Lawn mower: Edwin Budding, John Ferrabee, England, 1830–1831.
LCD (liquid crystal display): Hoffmann-La Roche, Switzerland, 1970.
Lens, bifocal: Benjamin Franklin, U.S., c.1760.
Leyden jar: (prototype electrical condenser) Canon E. G. von Kleist of Kamin, Pomerania, 1745; independently evolved by Cunaeus and P. van Musschenbroek, University of Leyden, Holland, 1746, from where name originated.
Light, nature of: (wave theory) Christian Huygens, The Netherlands, 1678; (electromagnetic theory) James Clerk Maxwell, England, 1873.
Light, speed of: (theory that light has finite velocity) Olaus Roemer, Denmark, 1675.
Lightning rod: Benjamin Franklin, U.S., 1752.
Lock, cylinder: Linus Yale, U.S., 1851.
Locomotive: (steam powered) Richard Trevithick, England, 1804; (first practical, due to multiple-fire-tube boiler) George Stephenson, England, 1829; (largest steam-powered) Union Pacific's “Big Boy,” U.S., 1941.

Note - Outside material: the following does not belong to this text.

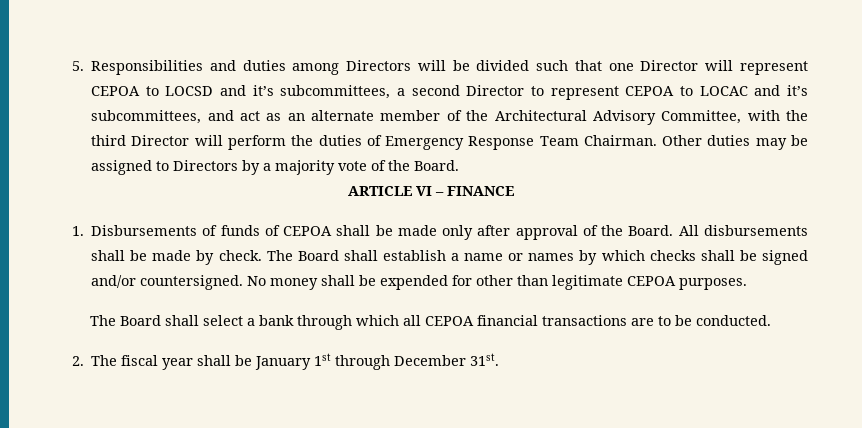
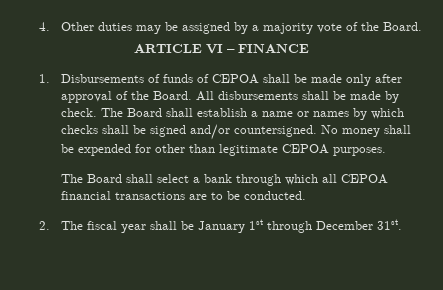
- 5. Responsibilities and duties among Directors will be divided such that one Director will represent CEPOA to LOCSD and it’s subcommittees, a second Director to represent CEPOA to LOCAC and it’s subcommittees, and act as an alternate member of the Architectural Advisory Committee, with the third Director will perform the duties of Emergency Response Team Chairman. Other duties may be assigned to Directors by a majority vote of the Board.
+ 4. Other duties may be assigned by a majority vote of the Board.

Loom: (horizontal, two-beamed) Egypt, c. 4400 B.C.; (Jacquard drawloom, pattern controlled by punch cards) Jacques de Vaucanson, France, 1745, Joseph-Marie Jacquard, 1801; (flying shuttle) John Kay, England, 1733; (power-driven loom) Edmund Cartwright, England, 1785.
Machine gun: (Hand-cranked multibarrel) Richard J. Gatling, U.S., 1862; (practical single barrel, belt-fed) Hiram S. Maxim, Anglo-American, 1884.
Magnet, Earth is: William Gilbert, England, 1600.
Match: (Phosphorus) François Derosne, France, 1816; (friction) Charles Sauria, France, 1831; (safety) J. E. Lundstrom, Sweden, 1855.
Measles vaccine: John F. Enders, Thomas Peebles, U.S., 1953.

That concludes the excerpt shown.